The walls of Kahn’s office are adorned with photos and newspaper clippings reflecting some of the major legislative initiatives he’s helped to pass, including the Health Insurance Portability and Accountability Act and the Medicare provisions of the Balanced Budget Act.

He has been leading the FAH, a trade association that represents large, investor-owned health systems, since 2001. 

Kahn is no stranger to the politics of health care, and he says the Republican outrage over ObamaCare was not surprising.

“Post [2009–2010], ACA became a political metaphor in a lot of ways and was the great political divide. It was an important symbol for Republicans,” Kahn noted. “I think that the fundamental politics of financing ACA and the breadth of ACA clearly didn’t work for Republicans.”

Earlier this year, three Senate Republicans broke with their party and voted against a bill that would have repealed the heart of ObamaCare. Tens of millions of people were projected to lose insurance under the GOP plan.

During the repeal effort, health industry and patient advocacy groups worked together in an unlikely alliance to try to save the law. Those efforts continue today, as they are trying to stop Senate Republicans from repealing the law’s individual mandate to help pay for their tax-overhaul legislation.

Kahn said since the groups have a similar goal of trying to ensure more people have health insurance coverage, it’s not surprising that they are working together. Even the insurance industry, which in 2009 secretly spent tens of millions of dollars on an anti-ObamaCare ad blitz to try to defeat it, is now on board with trying to save the law from repeal.

In the early years of the Clinton administration, Kahn helped teach Democrats an important lesson in making sure their reform efforts had the full support of the health-care industry.

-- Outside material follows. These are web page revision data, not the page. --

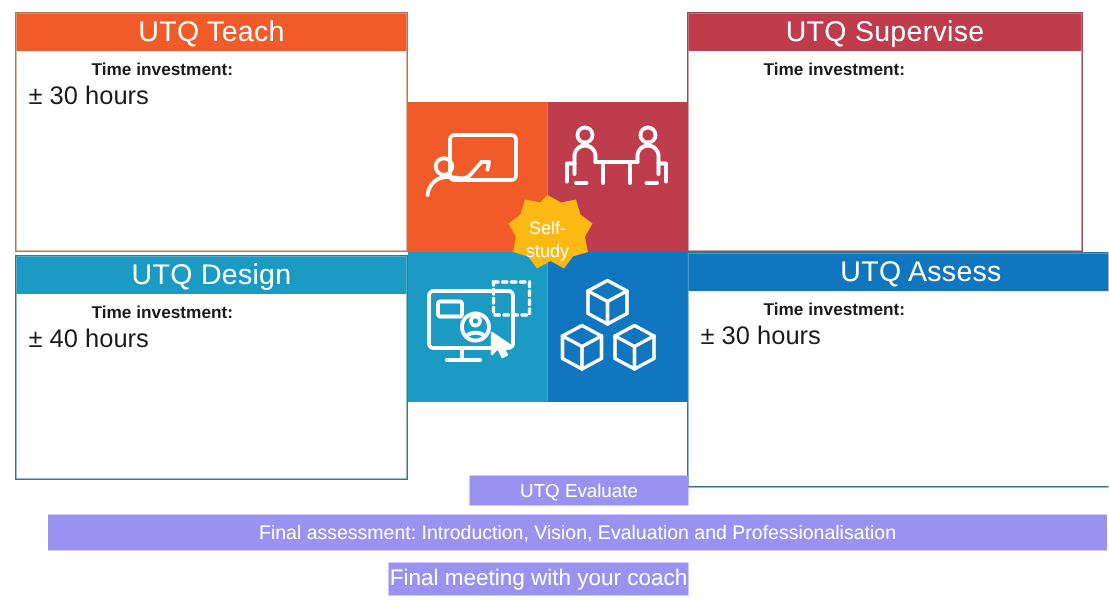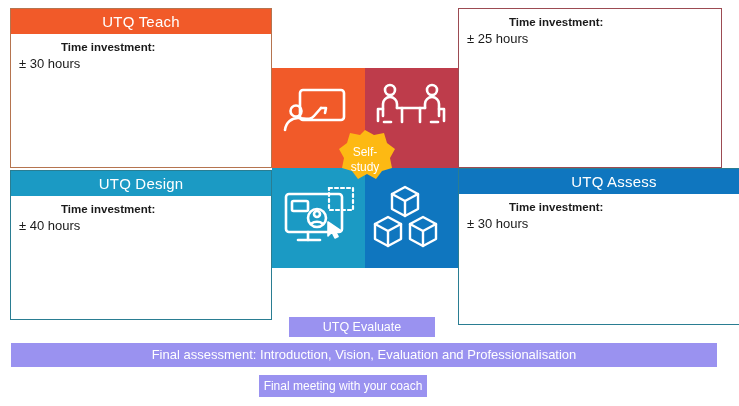"UTQ Teach" .card-header { font-size: 15px -> 19px }
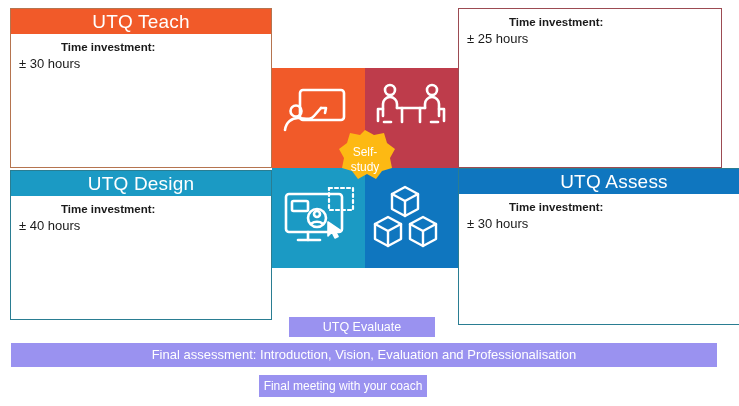"UTQ Supervise" div.card-header { html: none -> <div>UTQ Supervise</div> }
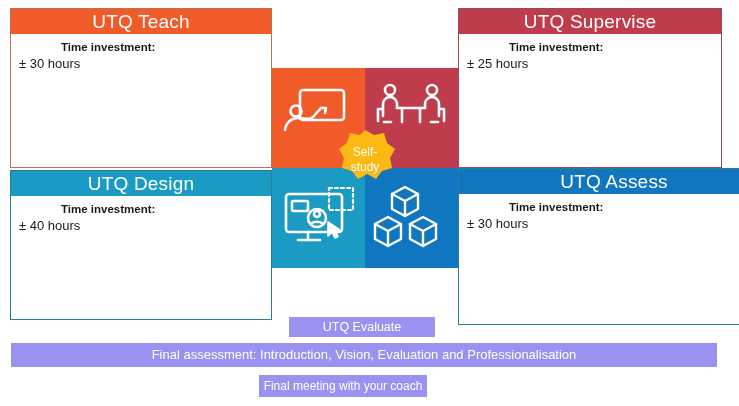"± 30 hours" .lbl-value { font-size: 13px -> 17px }
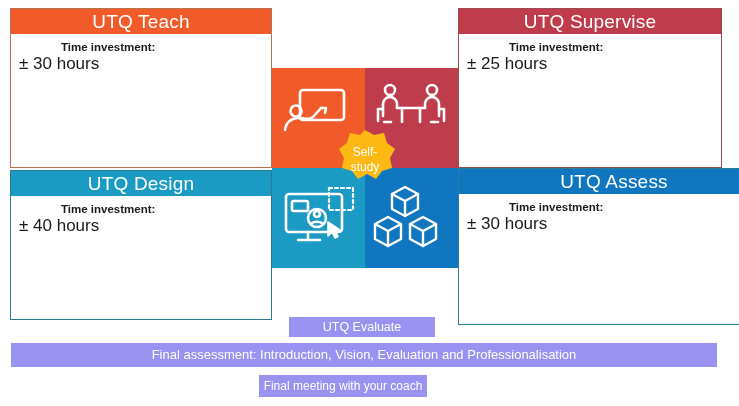"± 25 hours" div.lbl-value { html: <div>± 25 hours</div> -> none }
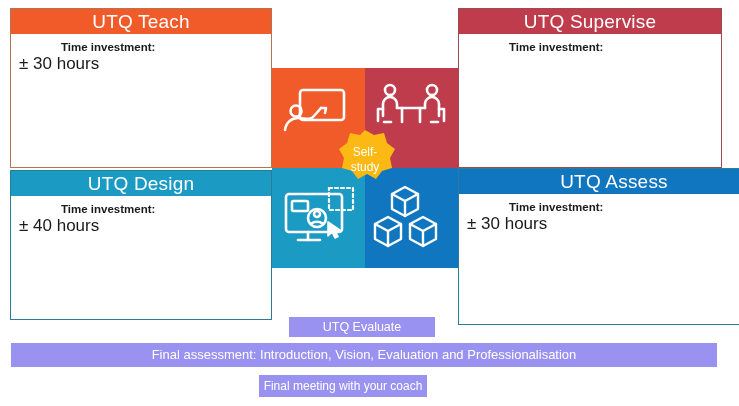"UTQ Evaluate" div.bar { margin-left: none -> 24px }
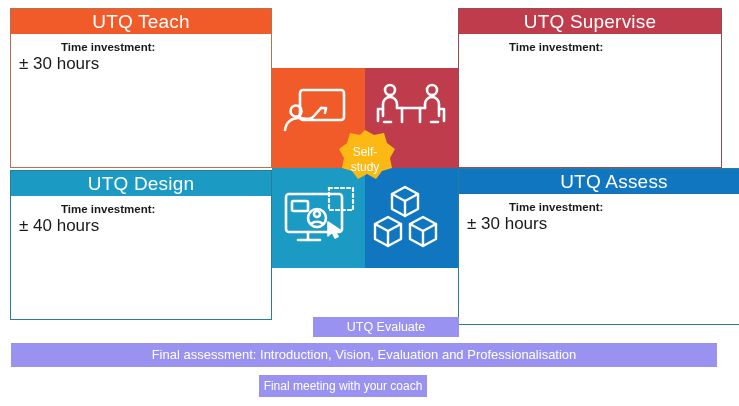"Final assessment: Introduction, Vision," #bar-final-assessment { left: 11px -> 32px }
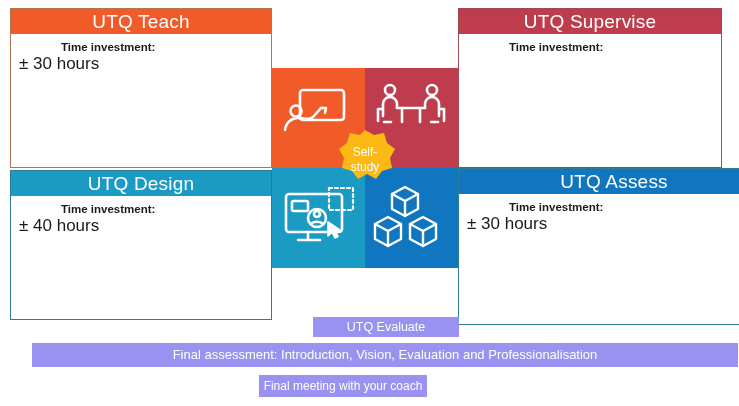"Final meeting with your coach" #bar-final-meeting { font-size: 12px -> 15px; width: 168px -> 200px }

As leader of the insurance industry’s lobbying group, Kahn was the brains behind “Harry and Louise,” one of the most notorious health-care ad campaigns, which ran in 1993 and 1994. The ads featured a middle-aged couple sitting around a kitchen table, lamenting the extra costs and loss of choice they would allegedly be left with if then-President Clinton’s proposal became law.

The ads almost always ended with the phrase that would become the insurance industry’s rallying cry: “There’s got to be a better way.”

“The problem with ClintonCare wasn’t what they were trying to accomplish, it was the way they were trying to do it,” Kahn said. “ClintonCare was top-down policymaking.”

“Harry and Louise” were brought back in 2009, this time in support of ObamaCare.

Kahn, who lives in Arlington, Va., with his wife and three sons, said the coverage gains from the law balance out the financial hit that hospitals would have to take in order to pay for it. For that reason, he supports it.

In the years since ObamaCare was passed, Kahn said hopeful expectations about the law haven’t completely been met. But he says it hasn’t been a failure, either.

“ACA was a building block approach to coverage … all the building blocks didn’t fall together the way they were supposed to,” Kahn said, citing the Supreme Court’s decision to make Medicaid expansion optional, as well as the disappointing rollout of healthcare.gov.

“On the other hand, unquestionably, the lives of many Americans have been improved by the coverage they have today which they didn’t have previously.”